*** Opening of Data supplied ***

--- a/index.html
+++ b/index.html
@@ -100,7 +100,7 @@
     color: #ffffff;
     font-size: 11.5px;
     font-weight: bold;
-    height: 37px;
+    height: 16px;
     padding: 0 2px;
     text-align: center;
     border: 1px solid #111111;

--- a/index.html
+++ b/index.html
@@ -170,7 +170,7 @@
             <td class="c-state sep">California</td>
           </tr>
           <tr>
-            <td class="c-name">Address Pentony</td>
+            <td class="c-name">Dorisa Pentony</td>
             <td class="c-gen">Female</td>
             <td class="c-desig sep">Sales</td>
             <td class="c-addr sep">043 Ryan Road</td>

*** Close of Data supplied ***

* _Exercise requirements_
The lines from the one holding "-100,7 +100,7 @@" to the last line of the entries, both included: retype them exactly and give nothing else.

* _Exercise result_
@@ -100,7 +100,7 @@
     color: #ffffff;
     font-size: 11.5px;
     font-weight: bold;
-    height: 37px;
+    height: 16px;
     padding: 0 2px;
     text-align: center;
     border: 1px solid #111111;

--- a/index.html
+++ b/index.html
@@ -170,7 +170,7 @@
             <td class="c-state sep">California</td>
           </tr>
           <tr>
-            <td class="c-name">Address Pentony</td>
+            <td class="c-name">Dorisa Pentony</td>
             <td class="c-gen">Female</td>
             <td class="c-desig sep">Sales</td>
             <td class="c-addr sep">043 Ryan Road</td>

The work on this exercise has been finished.